***** DATA FOR THIS TASK *****

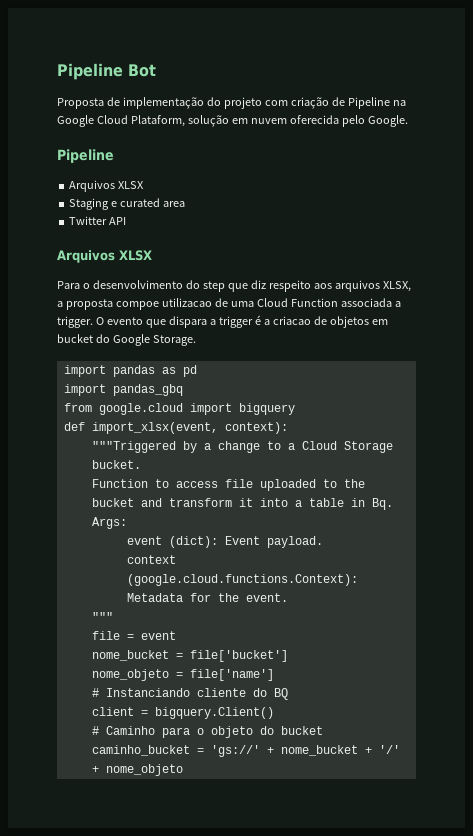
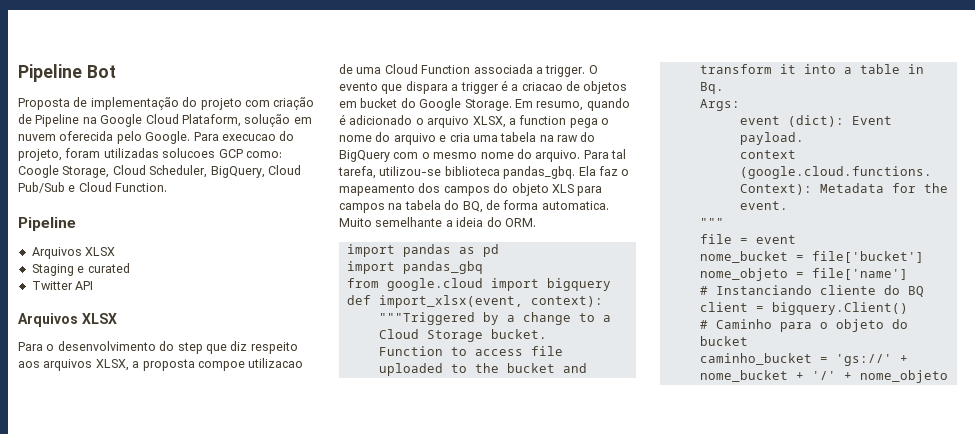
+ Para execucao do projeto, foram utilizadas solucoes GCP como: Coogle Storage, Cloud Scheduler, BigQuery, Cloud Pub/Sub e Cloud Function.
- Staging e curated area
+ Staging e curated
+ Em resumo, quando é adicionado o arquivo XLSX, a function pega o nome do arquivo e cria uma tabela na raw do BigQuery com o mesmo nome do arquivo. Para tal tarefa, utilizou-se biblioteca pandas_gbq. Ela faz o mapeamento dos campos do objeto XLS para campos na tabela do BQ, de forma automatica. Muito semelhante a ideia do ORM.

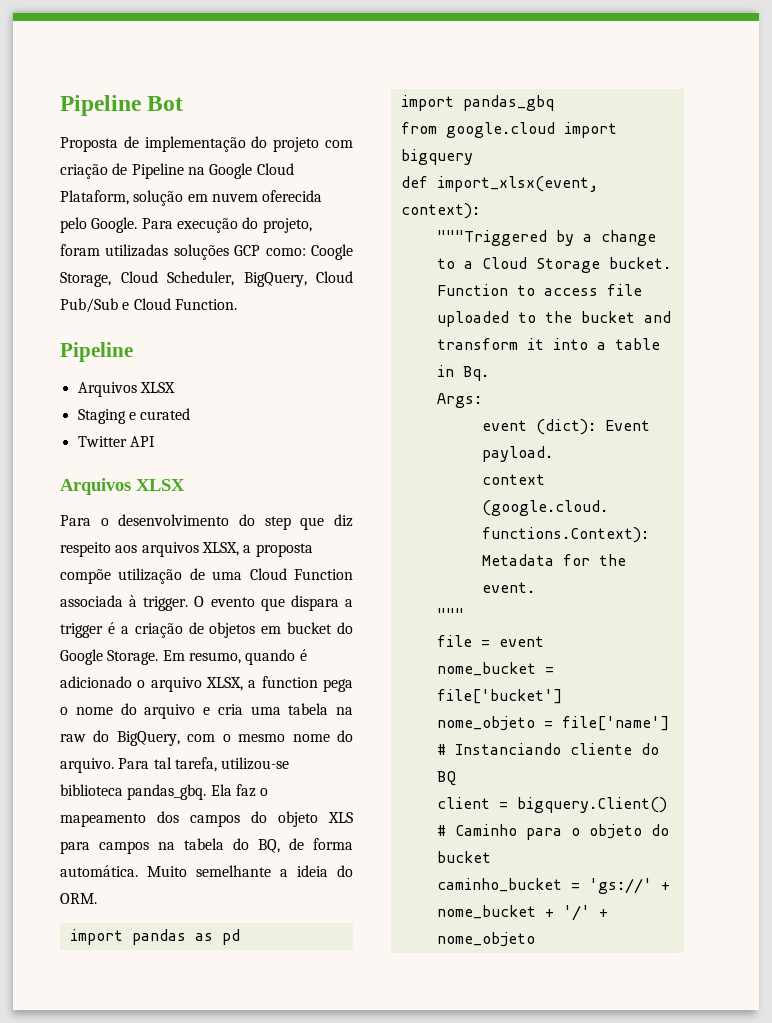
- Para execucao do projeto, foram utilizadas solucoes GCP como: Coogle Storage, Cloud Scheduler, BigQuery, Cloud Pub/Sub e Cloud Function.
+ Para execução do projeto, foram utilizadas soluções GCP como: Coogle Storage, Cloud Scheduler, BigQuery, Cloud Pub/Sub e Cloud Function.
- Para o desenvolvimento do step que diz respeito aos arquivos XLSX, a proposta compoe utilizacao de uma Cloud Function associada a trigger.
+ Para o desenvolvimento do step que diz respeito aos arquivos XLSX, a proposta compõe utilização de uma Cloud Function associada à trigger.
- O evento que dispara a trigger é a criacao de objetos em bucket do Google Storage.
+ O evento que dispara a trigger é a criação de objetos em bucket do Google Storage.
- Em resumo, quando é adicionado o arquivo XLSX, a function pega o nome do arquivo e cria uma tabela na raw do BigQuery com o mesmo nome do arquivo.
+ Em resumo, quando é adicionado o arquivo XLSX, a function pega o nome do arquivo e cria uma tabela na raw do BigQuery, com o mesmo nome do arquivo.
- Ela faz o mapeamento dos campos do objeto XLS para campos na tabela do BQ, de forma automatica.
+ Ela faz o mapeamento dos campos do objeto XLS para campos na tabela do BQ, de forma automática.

*****

• ASSIGNMENT
Please repeat, exactly and only, the lines from the one containing "criação de objetos em bucket do Google Storage." through the last line of the records, both included.

• ANSWER BELOW
+ O evento que dispara a trigger é a criação de objetos em bucket do Google Storage.
- Em resumo, quando é adicionado o arquivo XLSX, a function pega o nome do arquivo e cria uma tabela na raw do BigQuery com o mesmo nome do arquivo.
+ Em resumo, quando é adicionado o arquivo XLSX, a function pega o nome do arquivo e cria uma tabela na raw do BigQuery, com o mesmo nome do arquivo.
- Ela faz o mapeamento dos campos do objeto XLS para campos na tabela do BQ, de forma automatica.
+ Ela faz o mapeamento dos campos do objeto XLS para campos na tabela do BQ, de forma automática.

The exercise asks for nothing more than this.